Last week, I wrote about a product from Dr. Elizabeth Chabner Thompson, MD, MPH, a radiation oncologist and mother of four who launched a company called Best Friends for Life (or BFFL) (which included a discount code for her amazing New Delivery Bag, so be sure to check the post if you haven’t yet!)
Below, I’m posting part two of our interview where she answered my questions about birthing, C-sections, hormones and mommy-pooches (i.e. the ever-present-refuses-to-leave belly fat). She has really intellectual and thought-provoking views on these topics, definitely worth reading!
Q: Do you feel C-sections are being “overused” and that women are not cautious enough before undergoing this procedure ?
I will never judge another physicians decision about whether a woman “needs” a c-section or simply wants one for convenience and control issues. The national average is 30% which is about a third of all births. A c-section is major surgery and not without risks such as infection, bleeding, and even other serious complications. When I hear women say that they want a c-section so they don’t ruin themselves “down there,” I cringe. That just doesn’t seem right to me.
Q: How can someone best avoid a C-Section if they want vaginal birth? What might they not know?
If you want to avoid an unnecessary c-section, you should discuss a birth plan with your OB and ask for the c-section average in his/her practice. If the c-section rate is over 50% and you don’t want one unnecessarily, interview another doctor. Try to avoid scheduling an induction—sometimes the warning that the baby is “huge” doesn’t end up being the case. Consider hiring a doula to coach you through labor; epidurals do tend to slow labor, so if you’re game, try natural—you get it over with faster and you usually recover faster. I always tell people not to think that a c-section means no pain—you’ll end up with a scar and 6 weeks recovery, at least.

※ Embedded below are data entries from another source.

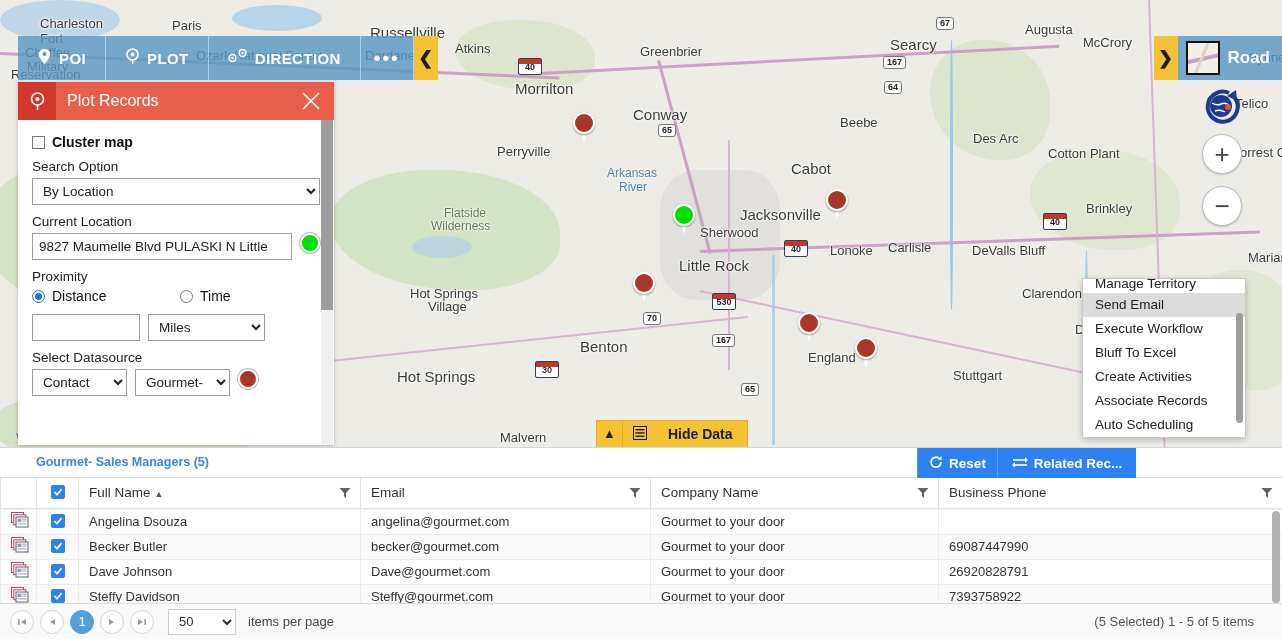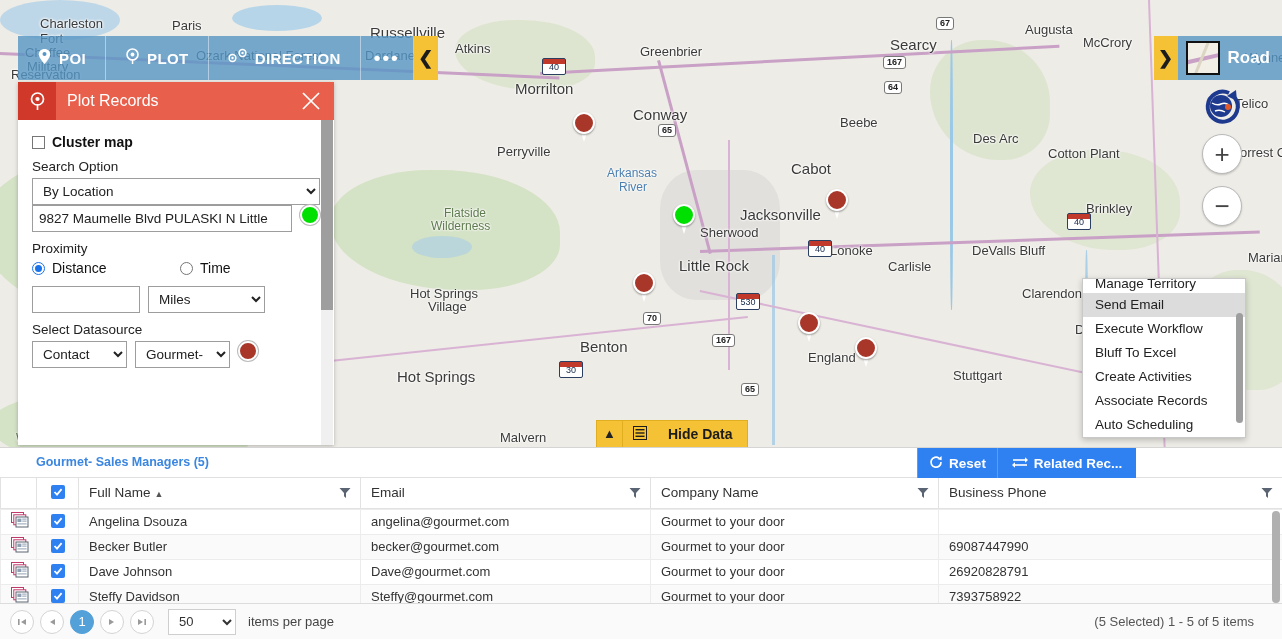--- a/index.html
+++ b/index.html
@@ -44,11 +44,11 @@
     padding: 1px 3px; line-height: 1;
   }
   .shield.interstate {
-    background: #fff; border: none; color: #13264a; font-weight: normal;
+    background: #fff; border: none; color: #13264a; font-weight: bold;
     padding: 0; width: 24px; height: 17px; text-align: center;
     border-radius: 2px;
     background: linear-gradient(#c0392b 0 5px, #fff 5px 100%);
-    border: 1px solid #2b3f63; padding-top: 4px; font-size: 9px; margin-left: 24px;
+    border: 1px solid #2b3f63; padding-top: 4px; font-size: 9px;
   }
 
   .pin { position: absolute; width: 22px; height: 30px; }

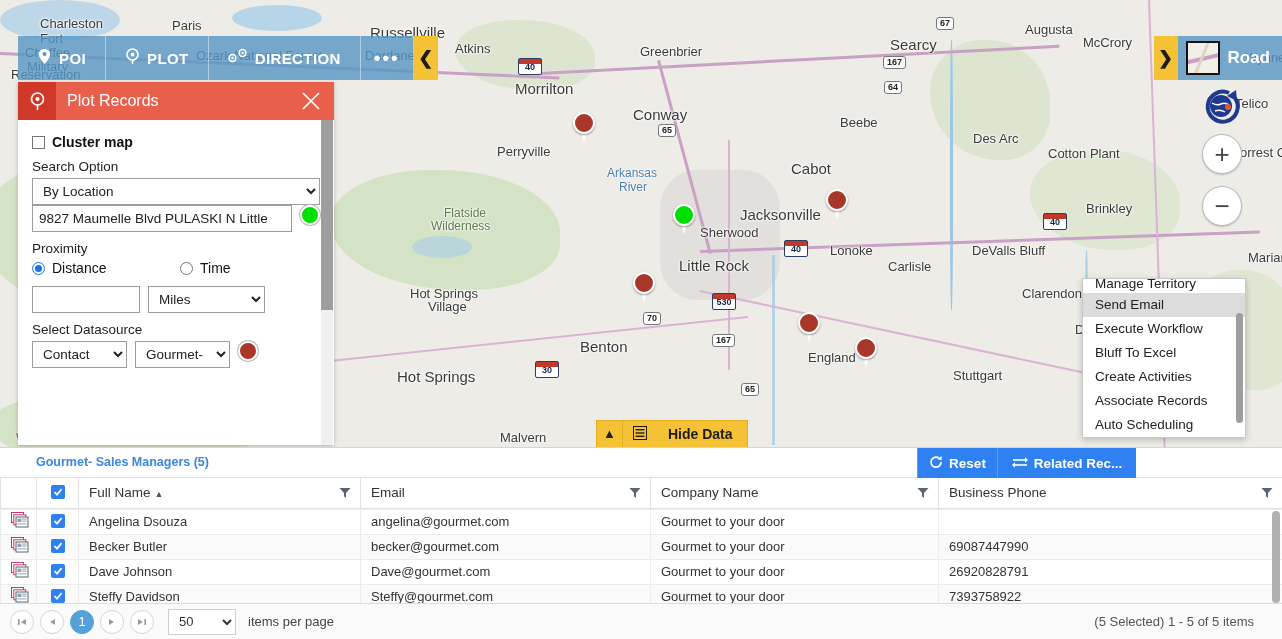--- a/index.html
+++ b/index.html
@@ -545,6 +545,7 @@
         <div class="fld-label">Search Option</div>
         <select class="fld" id="search-option-select"><option>By Location</option><option>By Region</option><option>By Territory</option></select>
 
+        <div class="fld-label">Current Location</div>
         <div class="row-inline">
           <input class="fld" id="current-location-input" value="9827 Maumelle Blvd PULASKI N Little" style="">
           <div class="mini-pin green">

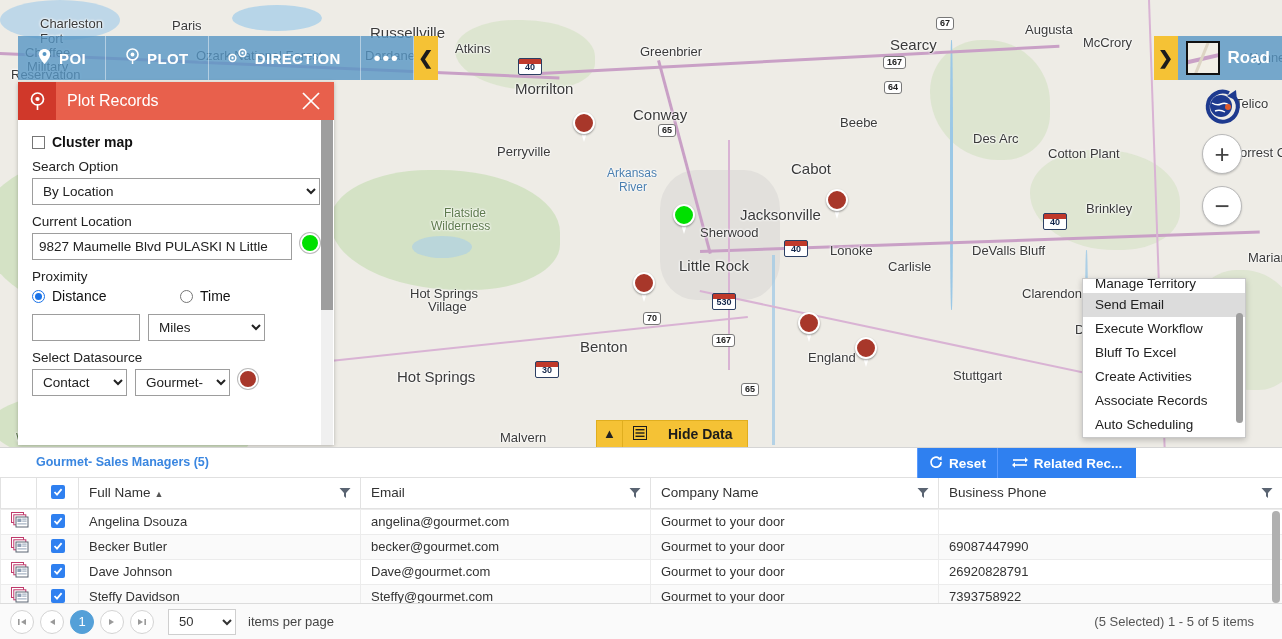--- a/index.html
+++ b/index.html
@@ -368,7 +368,7 @@
         <div class="map-label " style="left: 1086px; top: 201px;">Brinkley</div>
         <div class="map-label big" style="left: 679px; top: 257px;">Little Rock</div>
         <div class="map-label " style="left: 830px; top: 243px;">Lonoke</div>
-        <div class="map-label " style="left: 888px; top: 259px;">Carlisle</div>
+        <div class="map-label " style="left: 888px; top: 240px;">Carlisle</div>
         <div class="map-label " style="left: 972px; top: 243px;">DeValls Bluff</div>
         <div class="map-label " style="left: 1248px; top: 250px;">Marian</div>
         <div class="map-label " style="left: 410px; top: 286px;">Hot Springs</div>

Q: How to best get rid of the post-birth “shelf” (the ‘lump’ of fat/swelling, etc. we all get in lower abdomen). Is there something specific to do immediately? What about months later?
I called it the “pooch,” and the sooner you lose it after delivery, the better. If you’re reading this now, and you’re still pregnant, try to limit your weight gain. Most physicians recommend keeping it at about 30 pounds.
The best strategy after giving birth involves a healthy diet, lots of walking and try to get it off as fast as possible. The longer you wait, the harder it will be to lose the weight.
The other thing to remember is that most people aren’t looking at your “pooch” after you give birth, just get out of maternity clothes and try to emphasize your great arms (from carrying baby) and your beautiful décolletage.
Q: I see you are a radiation oncologist, and one topic many moms are concerned with a bit after baby is contraceptives – do I use hormones, non-hormones, etc. What’s your view on hormone-based contraceptives and links to cancer?
Hormones are a cause for concern. When considering birth control pills or hormone methods, make sure to discuss your family history of breast or ovarian cancer with your OB. Your partner will be willing to try other methods if it’s risky for your health.
Q: Anything else you’d like to add?
Becoming pregnant and then a mother will be the most important and intimate “second job” that you will ever take on. If you have a career, don’t feel like you need to make a rash decision whether to continue after you have your baby. Take your time and try to keep all options open. If you have financial restrictions, think of creative ways to keep your job and see your baby as much as possible. Never close any doors in a hurry, you never know when you will need to work outside the home, and there should be no guilt or pressure either way.
Remember to take care of your own health, in addition to your new baby. Get as much sleep, exercise and eat as healthy as possible. Work on your relationship with your baby’s father/your partner. It’s important to have someone there to raise that baby by your side and to help you in all ways. Lastly and most importantly, don’t be too hard on yourself. We all learn from our mistakes. It’s recovering that matters.